INFORMATION PROVIDED:
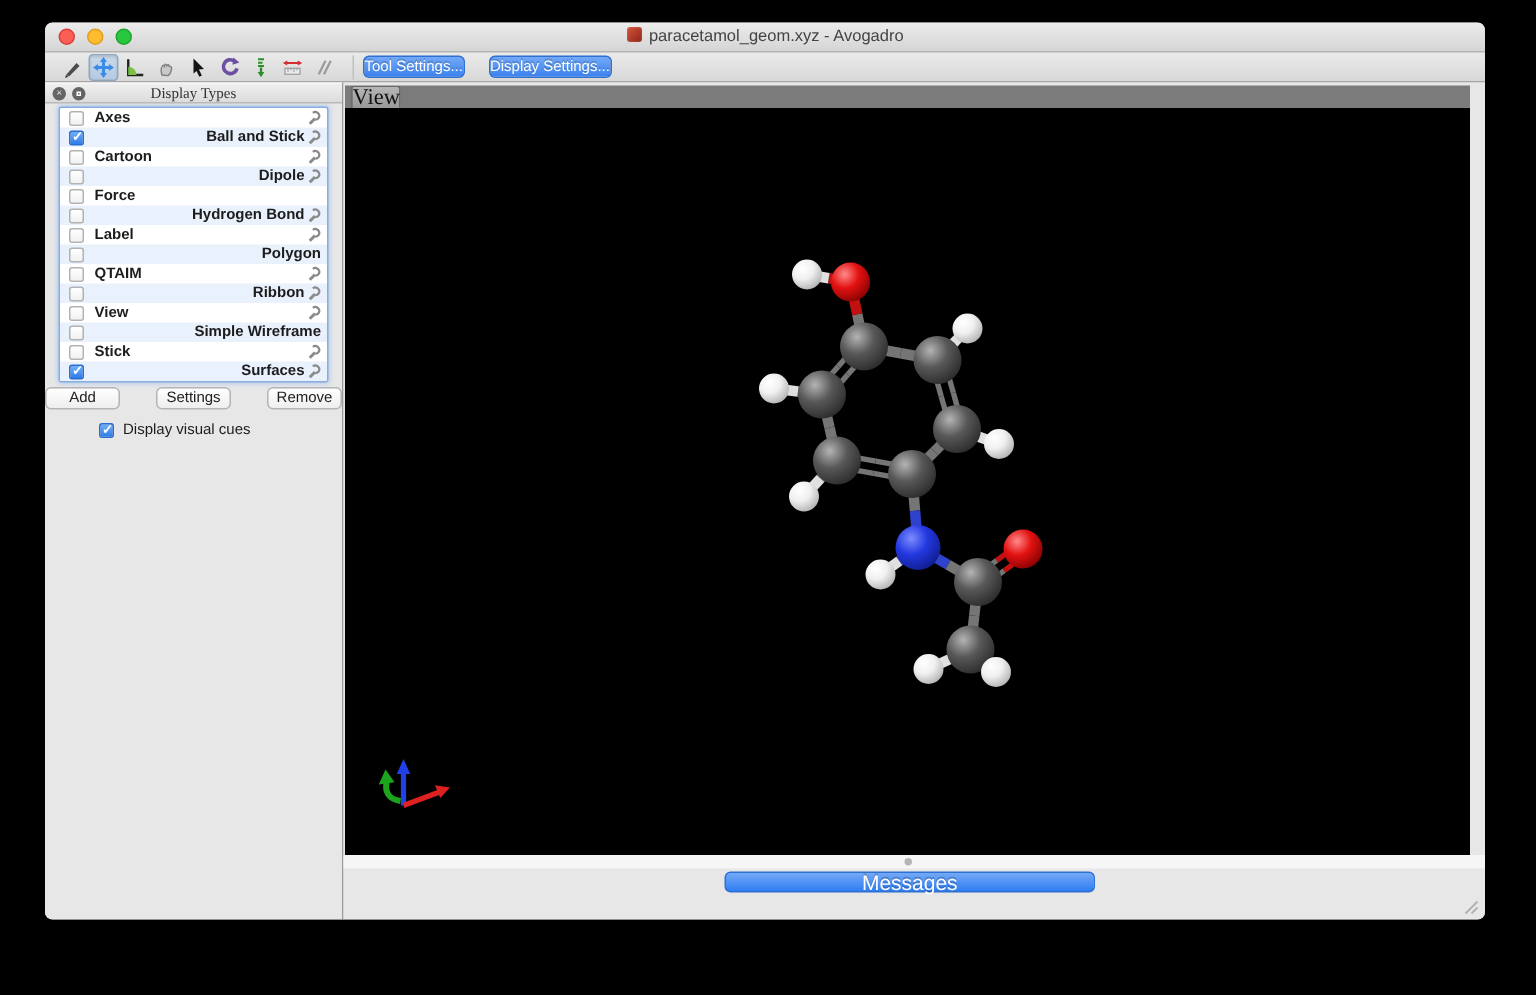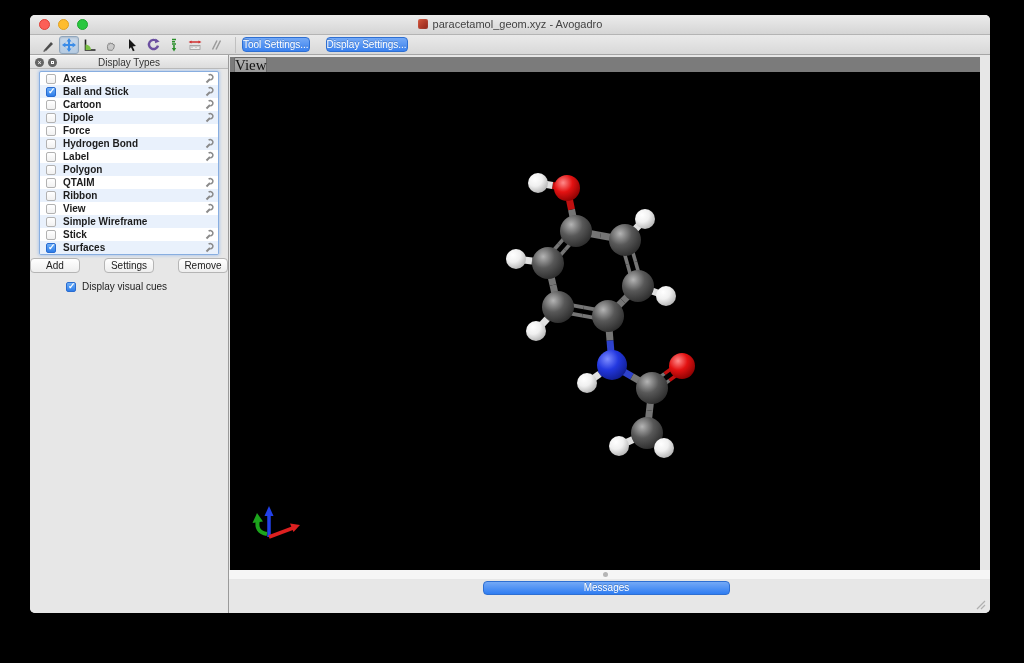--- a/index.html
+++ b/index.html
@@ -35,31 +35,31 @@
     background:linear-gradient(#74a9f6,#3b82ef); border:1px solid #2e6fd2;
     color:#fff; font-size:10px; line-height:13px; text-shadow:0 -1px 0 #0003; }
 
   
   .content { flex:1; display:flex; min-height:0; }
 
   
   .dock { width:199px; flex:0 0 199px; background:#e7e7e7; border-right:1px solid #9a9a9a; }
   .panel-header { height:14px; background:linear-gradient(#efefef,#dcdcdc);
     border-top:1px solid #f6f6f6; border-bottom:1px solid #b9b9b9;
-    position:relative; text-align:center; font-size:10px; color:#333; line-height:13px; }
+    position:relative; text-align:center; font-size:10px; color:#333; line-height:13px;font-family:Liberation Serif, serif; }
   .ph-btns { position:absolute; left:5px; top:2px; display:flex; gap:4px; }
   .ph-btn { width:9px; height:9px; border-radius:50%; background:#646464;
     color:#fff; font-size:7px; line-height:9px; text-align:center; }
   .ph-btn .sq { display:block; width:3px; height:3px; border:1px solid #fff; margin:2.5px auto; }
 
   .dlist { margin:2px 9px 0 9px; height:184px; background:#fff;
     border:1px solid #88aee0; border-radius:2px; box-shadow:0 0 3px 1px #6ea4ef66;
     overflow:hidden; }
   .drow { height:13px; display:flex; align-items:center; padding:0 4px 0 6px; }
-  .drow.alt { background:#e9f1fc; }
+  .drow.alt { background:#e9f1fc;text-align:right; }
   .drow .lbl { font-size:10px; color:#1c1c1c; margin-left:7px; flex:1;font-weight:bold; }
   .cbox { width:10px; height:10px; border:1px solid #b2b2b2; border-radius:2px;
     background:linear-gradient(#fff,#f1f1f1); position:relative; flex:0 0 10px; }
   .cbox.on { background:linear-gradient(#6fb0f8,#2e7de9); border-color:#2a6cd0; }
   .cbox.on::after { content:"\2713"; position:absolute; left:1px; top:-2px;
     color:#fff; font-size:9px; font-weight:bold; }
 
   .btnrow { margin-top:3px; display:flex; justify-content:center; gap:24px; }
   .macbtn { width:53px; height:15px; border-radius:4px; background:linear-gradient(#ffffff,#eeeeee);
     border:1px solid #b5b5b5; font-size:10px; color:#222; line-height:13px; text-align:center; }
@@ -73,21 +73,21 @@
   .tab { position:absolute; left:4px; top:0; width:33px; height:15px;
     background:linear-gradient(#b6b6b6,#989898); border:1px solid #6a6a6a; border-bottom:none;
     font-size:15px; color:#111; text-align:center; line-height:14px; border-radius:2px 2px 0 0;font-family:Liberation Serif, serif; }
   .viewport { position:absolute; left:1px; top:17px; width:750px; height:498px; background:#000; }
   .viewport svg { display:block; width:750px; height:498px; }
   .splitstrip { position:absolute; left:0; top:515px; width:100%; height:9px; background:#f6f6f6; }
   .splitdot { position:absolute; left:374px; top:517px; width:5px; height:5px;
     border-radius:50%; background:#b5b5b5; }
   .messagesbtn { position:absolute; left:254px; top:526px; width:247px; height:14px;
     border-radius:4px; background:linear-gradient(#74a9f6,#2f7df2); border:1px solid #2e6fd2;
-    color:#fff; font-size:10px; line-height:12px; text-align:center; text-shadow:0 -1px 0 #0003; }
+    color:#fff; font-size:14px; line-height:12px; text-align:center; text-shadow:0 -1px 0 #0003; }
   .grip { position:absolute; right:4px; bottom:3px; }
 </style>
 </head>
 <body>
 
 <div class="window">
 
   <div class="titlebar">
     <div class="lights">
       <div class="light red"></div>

TASK TO CARRY OUT: Collect from the data above every line that includes "serif".

OUTPUT OF THE EXERCISE:
+    position:relative; text-align:center; font-size:10px; color:#333; line-height:13px;font-family:Liberation Serif, serif; }
     font-size:15px; color:#111; text-align:center; line-height:14px; border-radius:2px 2px 0 0;font-family:Liberation Serif, serif; }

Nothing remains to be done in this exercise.